CPS officials said the infant is being called “Baby Carlos” in recognition of the man who saved his life.

“The message from this case is that it could have been so much worse, it is truly a miracle that this baby did not die“ Harris County District Attorney Devon Anderson said.  “We are sad that the mother felt this desperate to take this action, but at the same time we need to send a message to the community: You just can’t do this.”

Anderson said she wants to spread awareness about the Safe Haven Law, or what is more commonly known as the Baby Moses Law in Texas.  It was created because Texas once had the worst rate of infant abandonment in the nation.

“We do not want to see another baby dumped in this way,” she said. “If you leave your unharmed baby at a fire station, police station or hospital we will not prosecute you, the law prohibits us from prosecuting you.”

As the mother’s criminal charges were announced, a custody hearing was held for the baby. The mother had given investigators the name and number of a 22-year-old man who she said was the father. 

“He refused to provide an address, either for work or for home. He claimed he didn’t know her.
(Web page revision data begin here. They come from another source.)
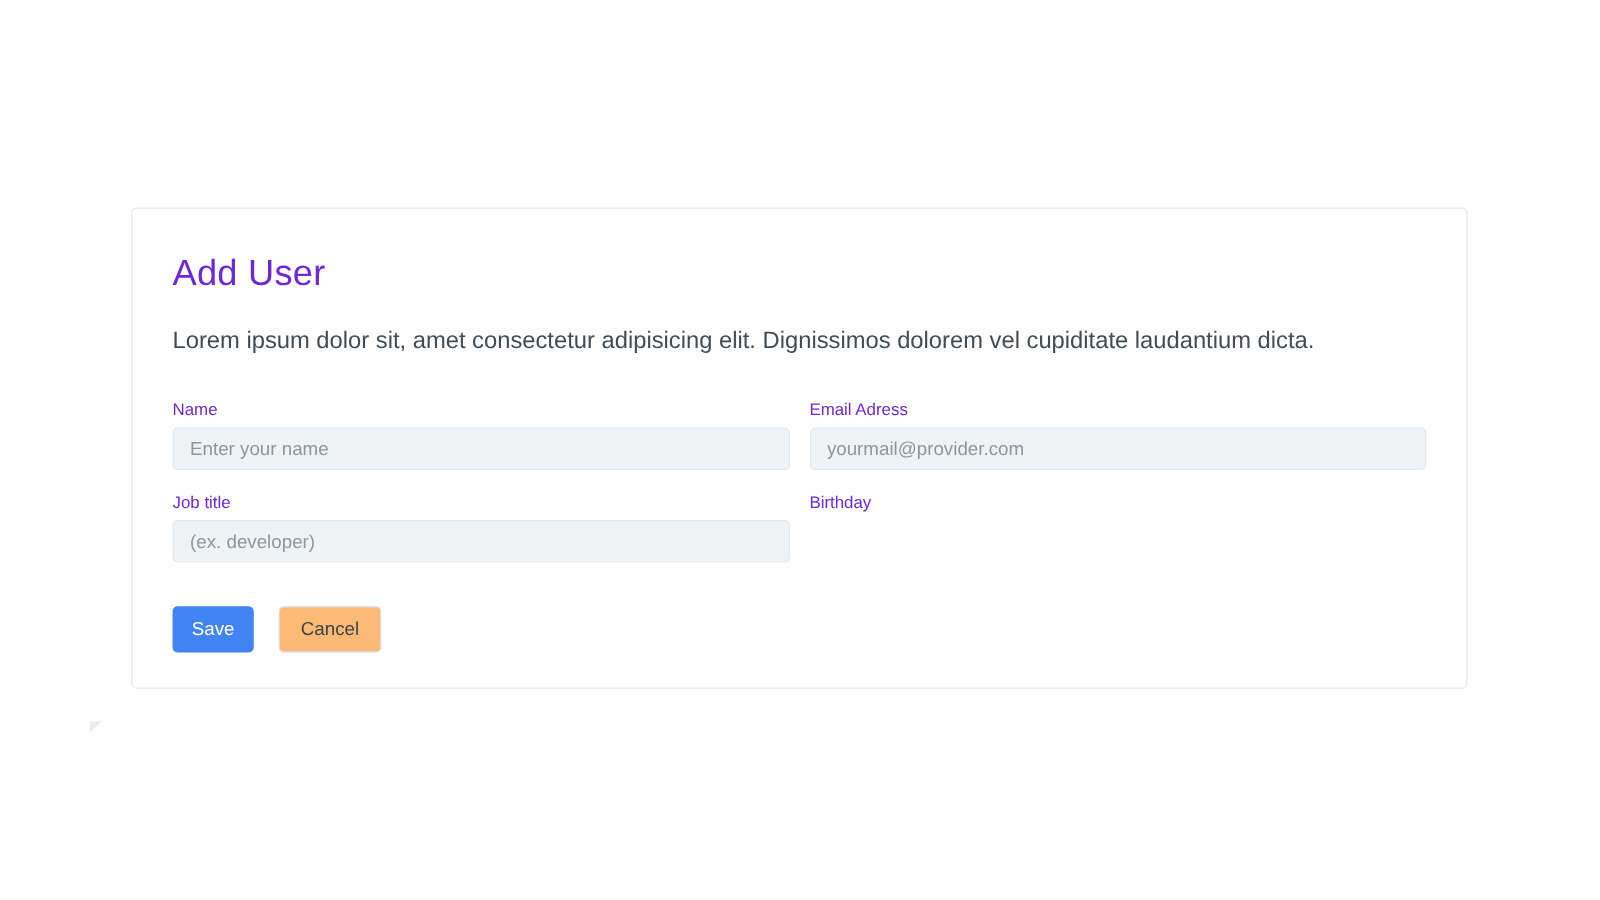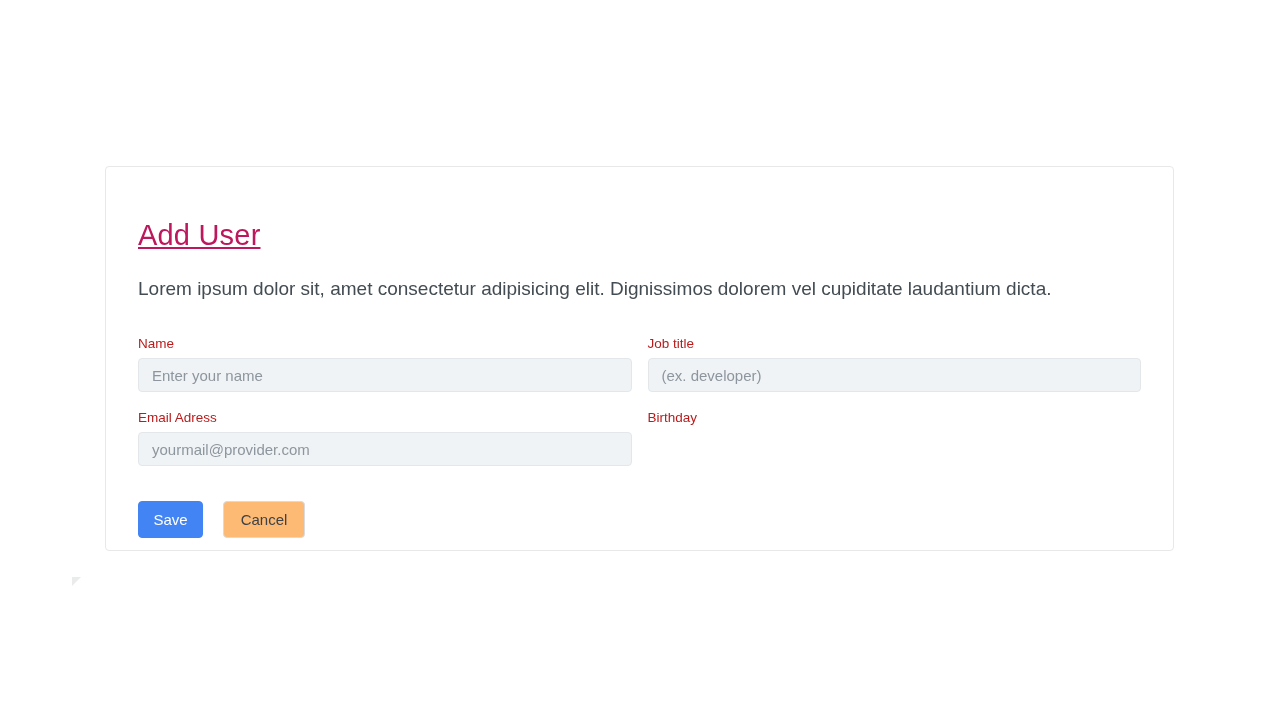--- a/index.html
+++ b/index.html
@@ -20,12 +20,11 @@
     padding: 0 32px;
   }
   .card-title {
-    margin-top: 52px;
+    margin-top: 36px;
     font-size: 29px;
     font-weight: 400;
-    color: #be185d;
+    color: #6d28d9;
     letter-spacing: 0.2px;
-    text-decoration: underline;
   }
   .card-desc {
     margin-top: 26px;

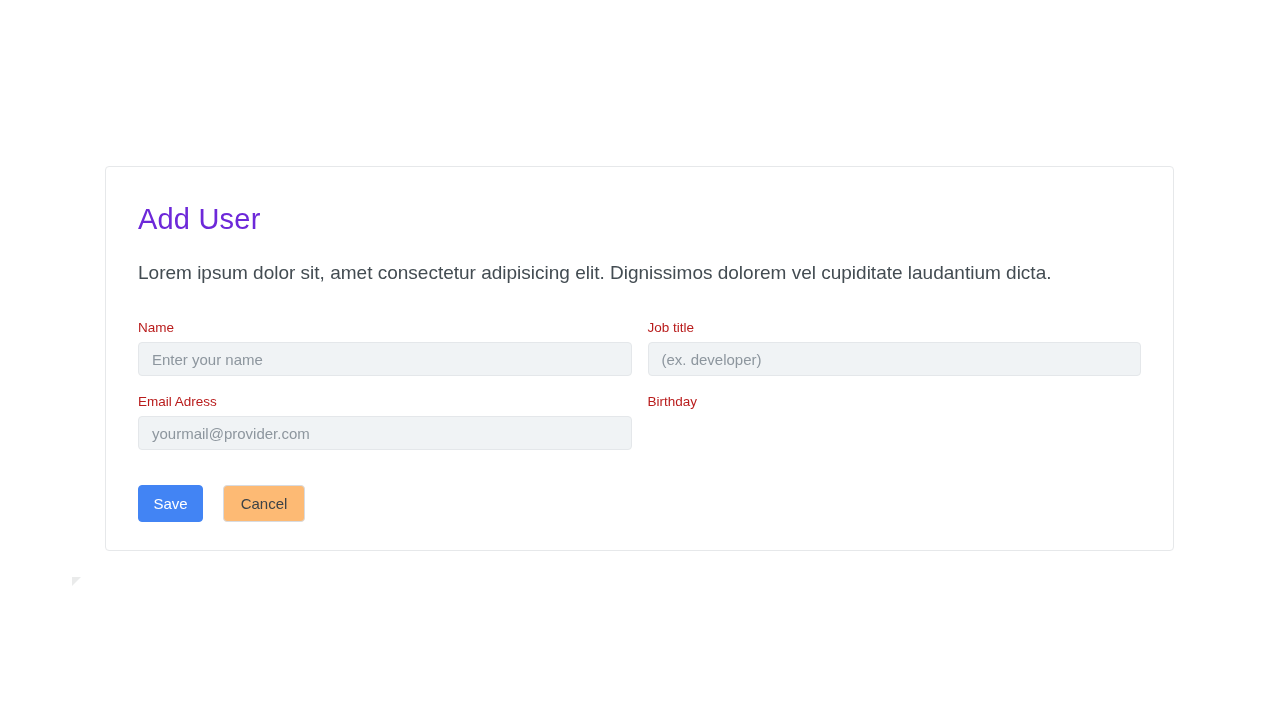--- a/index.html
+++ b/index.html
@@ -41,7 +41,7 @@
   .field-label {
     display: block;
     font-size: 13.5px;
-    color: #b91c1c;
+    color: #6d28d9;
     margin-bottom: 7px;
   }
   .text-input {

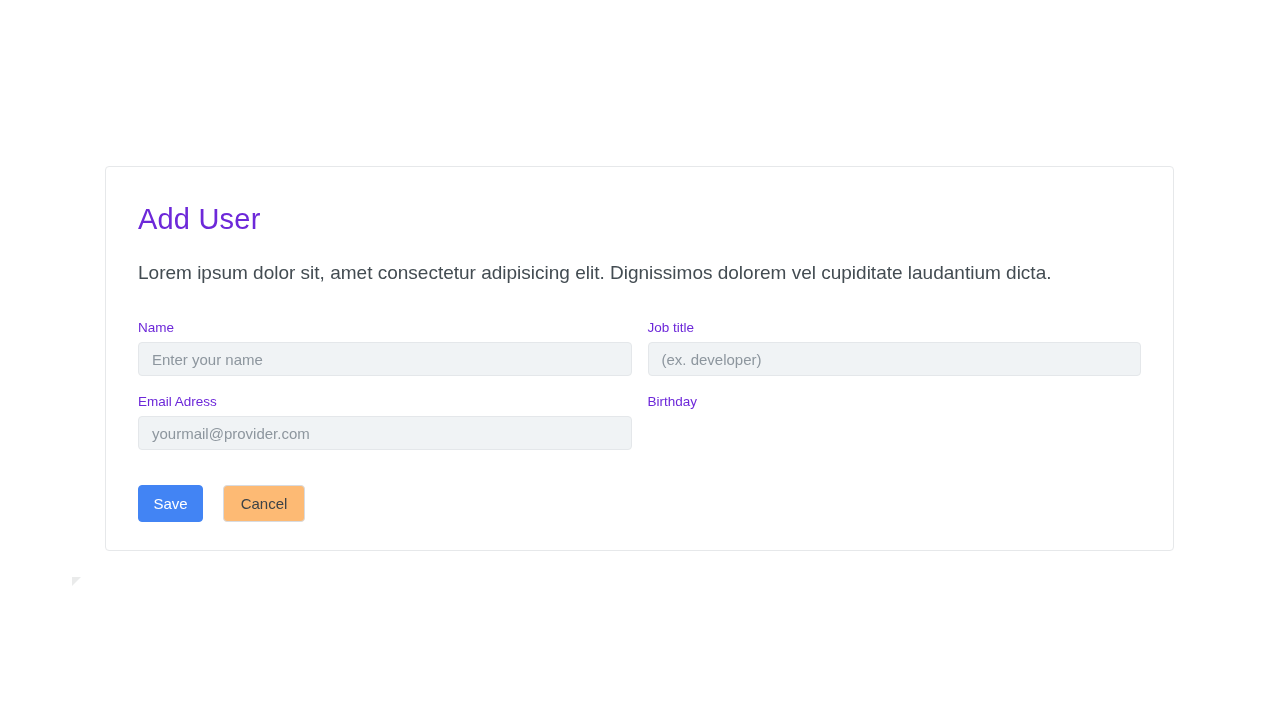--- a/index.html
+++ b/index.html
@@ -112,13 +112,13 @@
     </div>
 
     <div class="field">
-      <label class="field-label">Job title</label>
-      <input type="text" class="text-input" placeholder="(ex. developer)" style="">
+      <label class="field-label">Email Adress</label>
+      <input type="text" class="text-input" placeholder="yourmail@provider.com" style="">
     </div>
 
     <div class="field">
-      <label class="field-label">Email Adress</label>
-      <input type="text" class="text-input" placeholder="yourmail@provider.com" style="">
+      <label class="field-label">Job title</label>
+      <input type="text" class="text-input" placeholder="(ex. developer)" style="">
     </div>
 
     <div class="field">

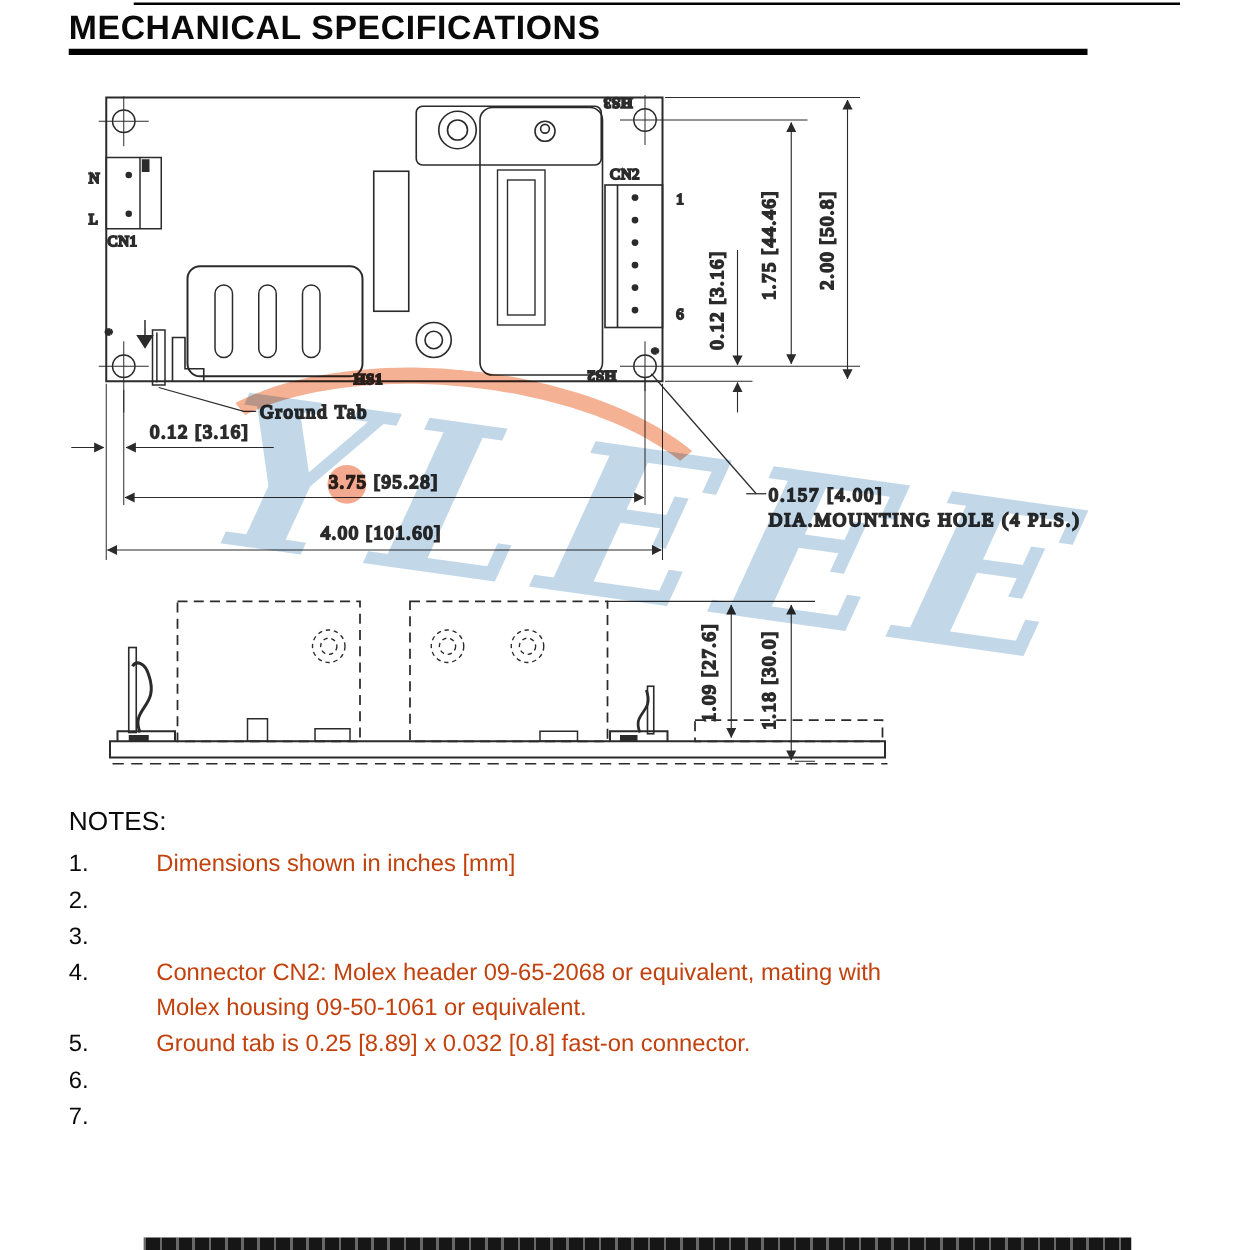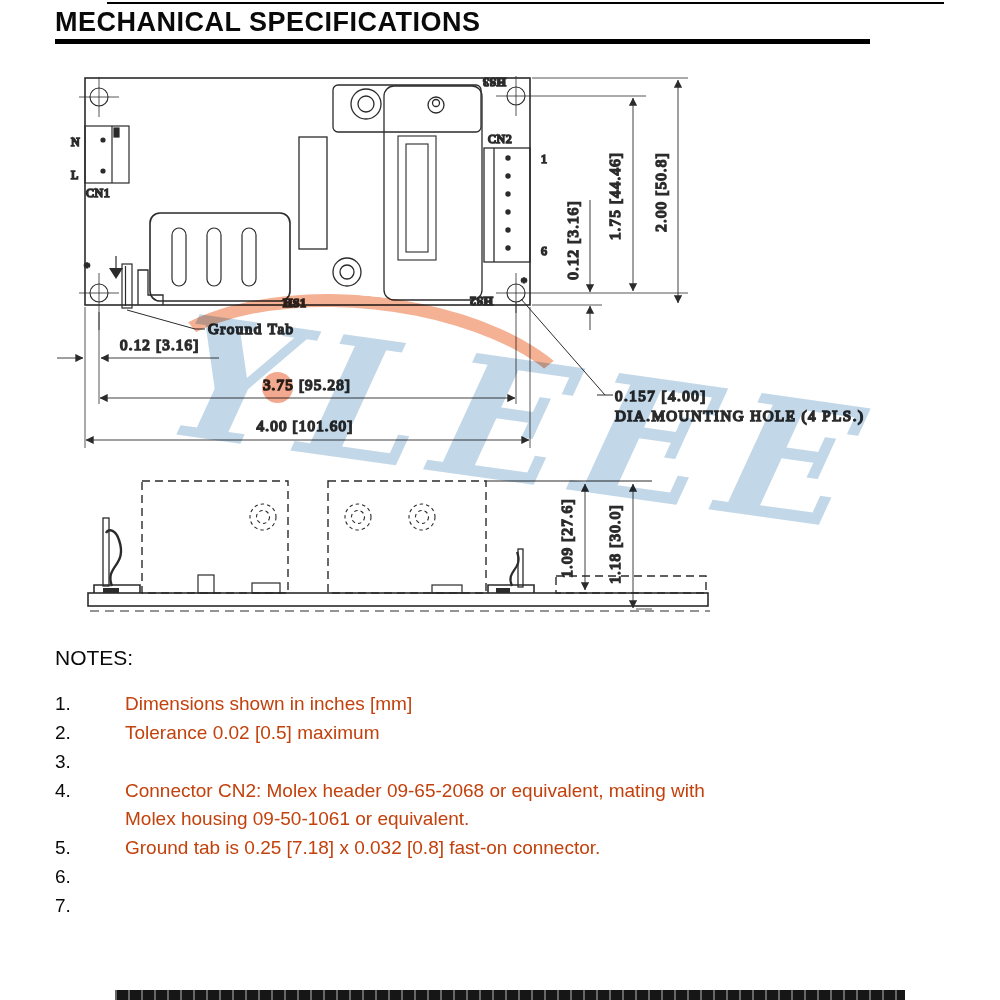--- a/index.html
+++ b/index.html
@@ -27,7 +27,7 @@
       background:rgba(242,162,133,.92);mix-blend-mode:multiply;pointer-events:none;}
   
   .notes{position:absolute;left:55px;top:646px;width:860px;}
-  .notes-heading{font-size:21px;color:#0a0a0a;margin-bottom:20px;}
+  .notes-heading{font-size:21px;color:#0a0a0a;margin-bottom:8px;}
   .note-item{display:flex;align-items:flex-start;margin-bottom:1px;}
   .note-num{width:70px;flex:0 0 70px;font-size:19px;line-height:28px;color:#0a0a0a;}
   .note-text{font-size:19px;line-height:28px;color:#c2410c;white-space:pre-line;}

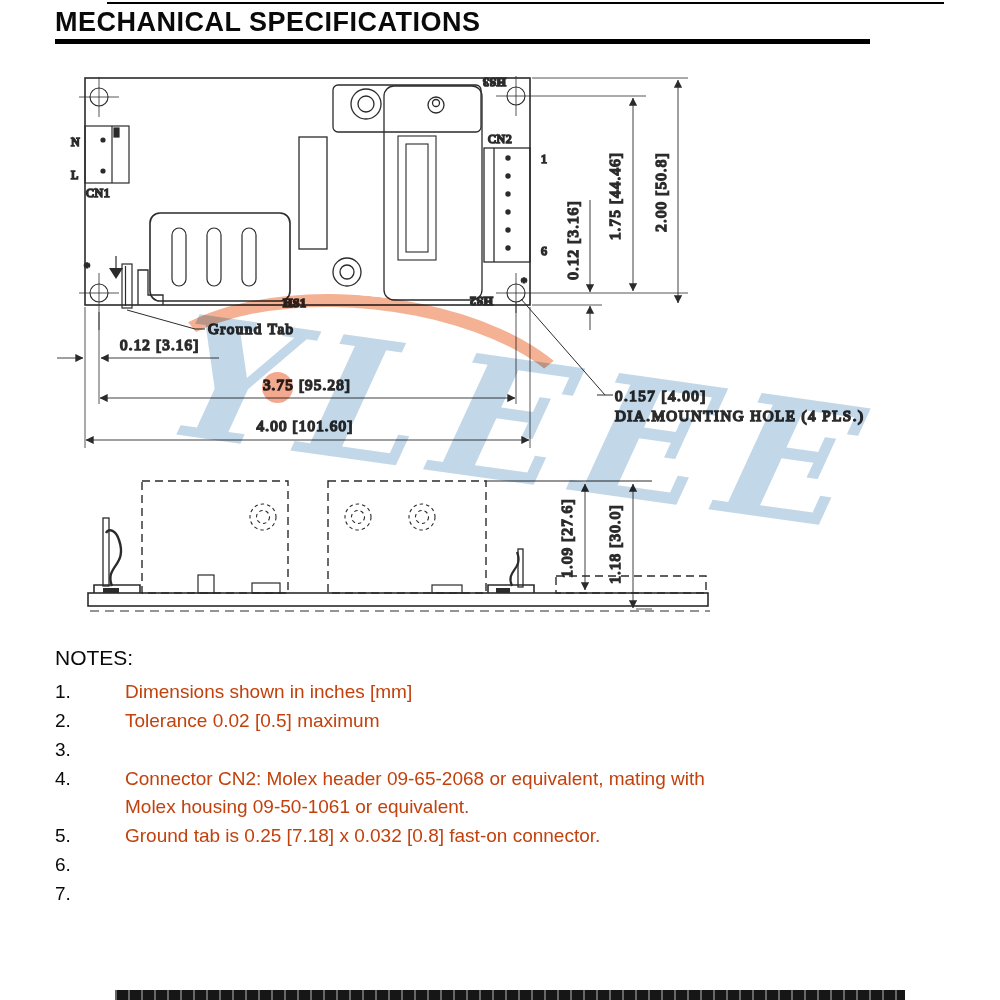--- a/index.html
+++ b/index.html
@@ -240,7 +240,6 @@
     </div>
     <div class="note-item">
       <div class="note-num">2.</div>
-      <div class="note-text">Tolerance 0.02 [0.5] maximum</div>
     </div>
     <div class="note-item">
       <div class="note-num">3.</div>

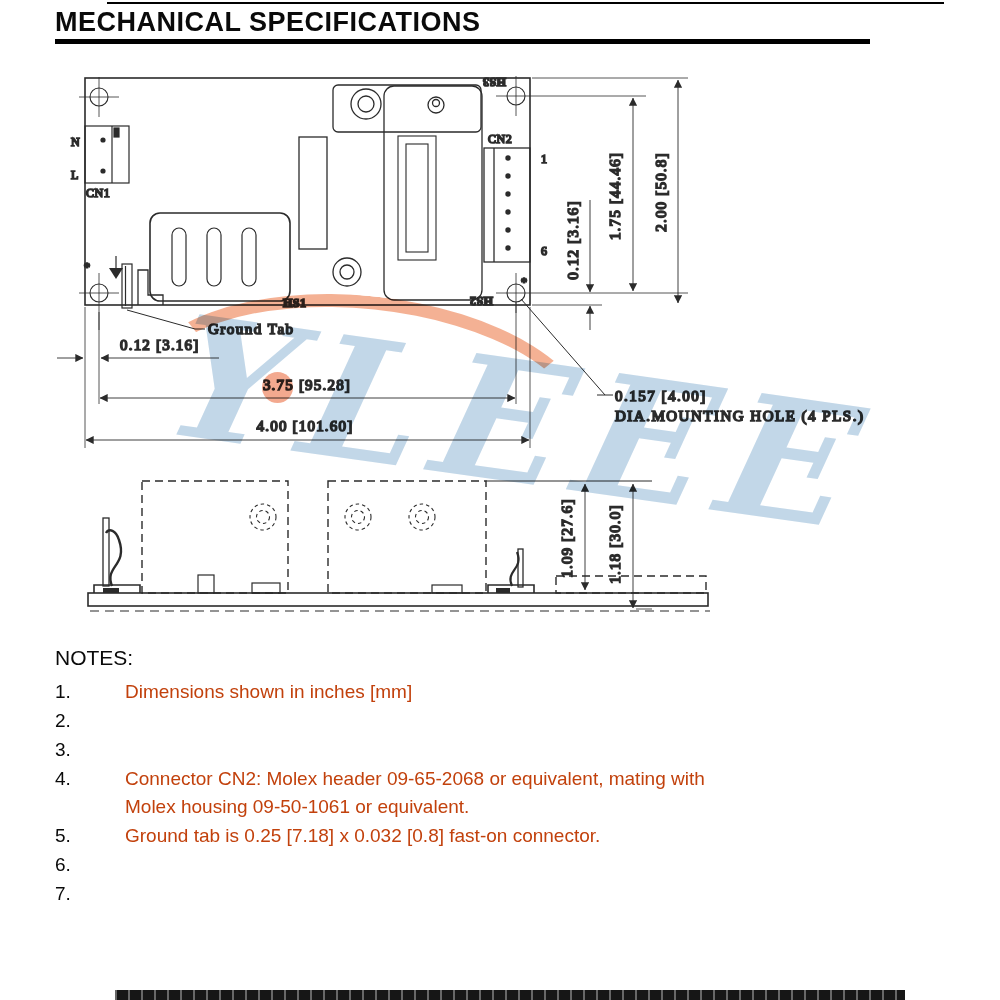--- a/index.html
+++ b/index.html
@@ -251,7 +251,7 @@
     </div>
     <div class="note-item">
       <div class="note-num">5.</div>
-      <div class="note-text">Ground tab is 0.25 [7.18] x 0.032 [0.8] fast-on connector.</div>
+      <div class="note-text">Ground tab is 0.25 [8.89] x 0.032 [0.8] fast-on connector.</div>
     </div>
     <div class="note-item">
       <div class="note-num">6.</div>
It was a very short conversation, let’s put it that way,” said Harris County Attorney David Masquelette, who represented CPS in the custody hearing. 

If the man does not comply with orders to give his DNA, Masquelette said, “Well then, we’ll just have to try him in absentia.”
  
During the hearing the maintenance man who found the baby testified about how he found the child.
  
The next custody hearing for Baby Carlos is April 7. The infant was released from the hospital late Friday and was taken home by a foster family.